1. A product for enhancing immunity and controlling diabetes, comprising an active ingredient and an auxiliary material, the active ingredient consisting of the following components: 5-10 parts of Cordyceps militaris extract, 35-50 parts of Thousand Buddha extract 20-30 parts of lentinan, 5-10 parts of puerarin isoflavone, 7-15 parts of medlar extract, 8-20 parts of Coprinus comatus extract; wherein, Cordyceps militaris extract, Thousand Buddha extract, alfalfa extract and The extract of Coprinus comatus is extracted with water as a solvent and extracted by a conventional water extraction method of traditional Chinese medicine.

2. The product for enhancing immunity and controlling diabetes according to claim 1, wherein the active ingredient is composed of the following components: 5-8 parts of Cordyceps militaris extract, 40-45 parts of Thousand Buddha extract, shiitake mushroom 25-30 parts of polysaccharide, 6-8 parts of puerarin isoflavone, 10-15 parts of medlar extract, and 10-18 parts of hamweed mushroom extract.

3. The product for enhancing immunity and controlling diabetes according to claim 2, wherein the active ingredient is composed of the following components: 6 parts of Cordyceps militaris extract, 40 parts of Thousand Buddha extract, 25 parts of lentinan, 7 parts of Pueraria lobata, 10 parts of Lycium barbarum extract, and 12 parts of Coprinus comatus extract.
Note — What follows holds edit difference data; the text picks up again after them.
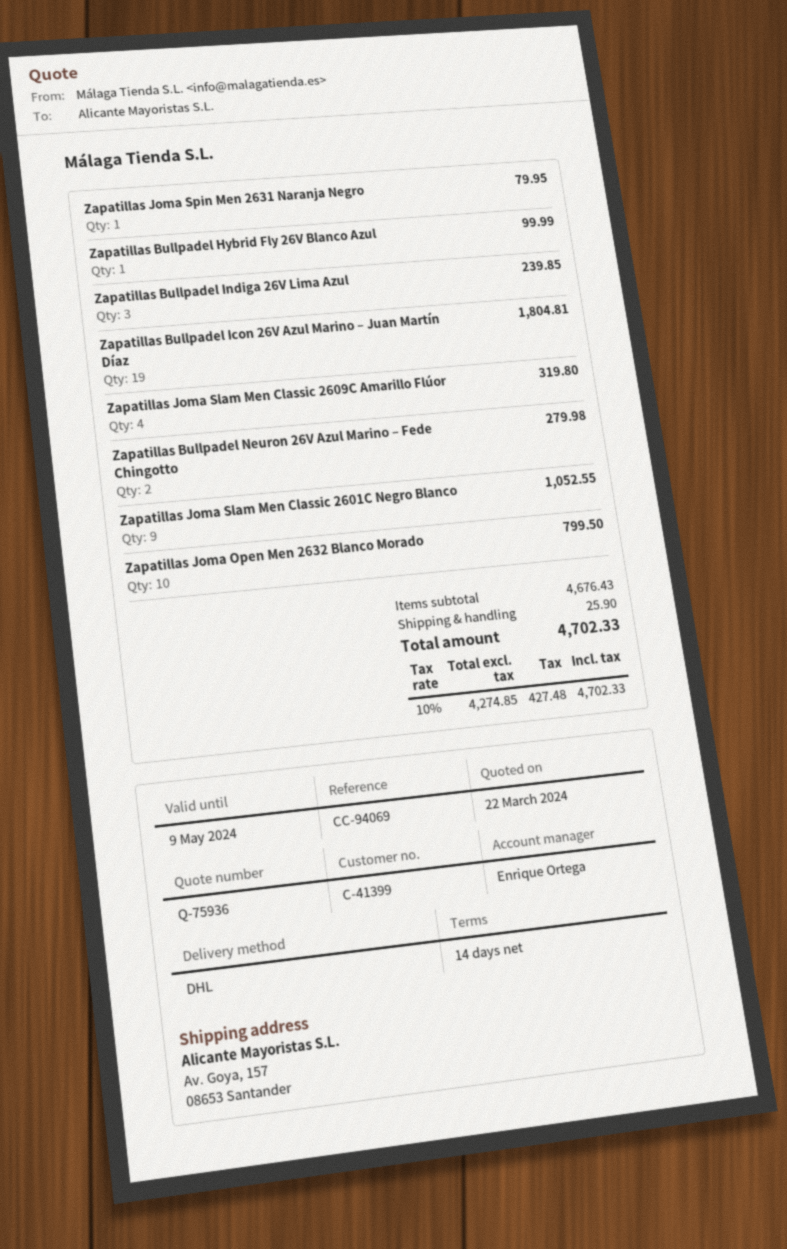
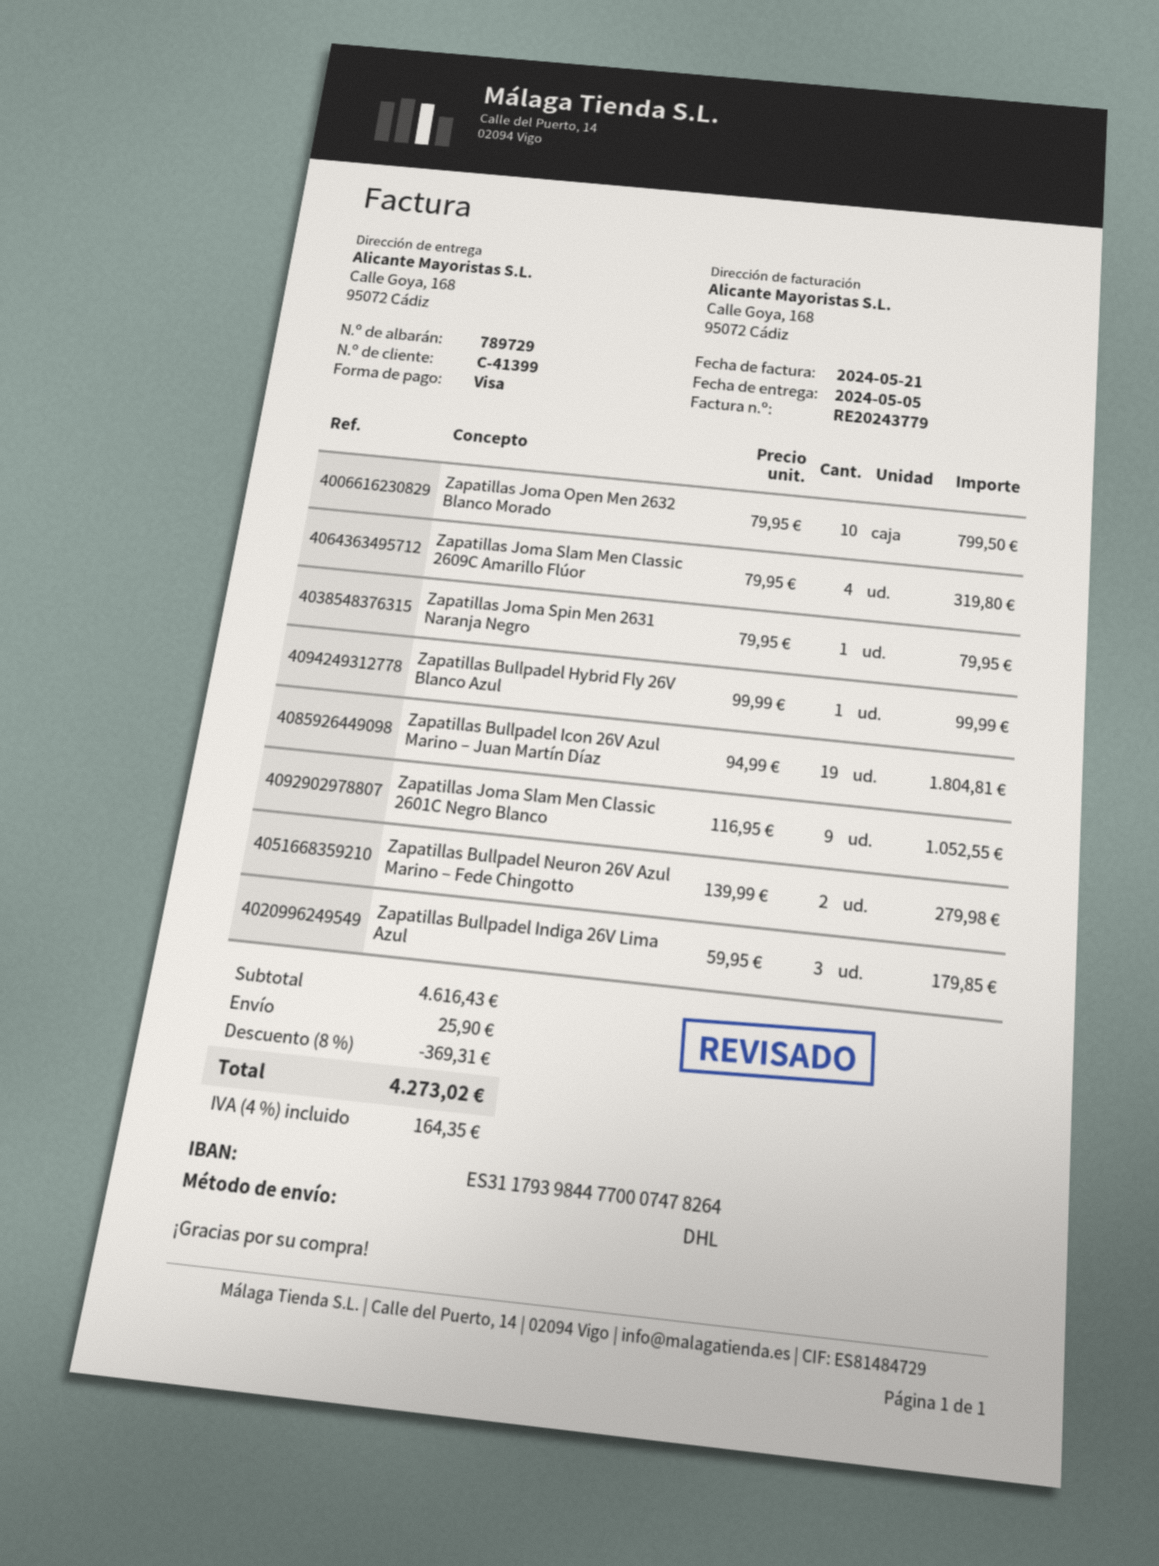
ship to: Av. Goya, 157, 08653 Santander -> Calle Goya, 168, 95072 Cádiz
Zapatillas Bullpadel Indiga 26V Lima Azul: 3 for 239.85 -> 3 for 179.85
subtotal: 4676.43 -> 4616.43
discount: none -> 8% = 369.31
tax: 10% = 427.48 -> 4% = 164.35
total: 4702.33 -> 4273.02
A product for enhancing immunity of a living body and for controlling diabetes according to claim 1, wherein said auxiliary material contains a sweetener.

The product for enhancing immunity of a living body and for controlling diabetes according to claim 4, wherein the sweetener is stevioside in an amount of 0.2 to 0.5 parts by weight.

6. A product for enhancing immunity and controlling diabetes according to claim 1, wherein the product is in the form of a tablet, a capsule, a granule, an oral solution, or a beverage or a teabag.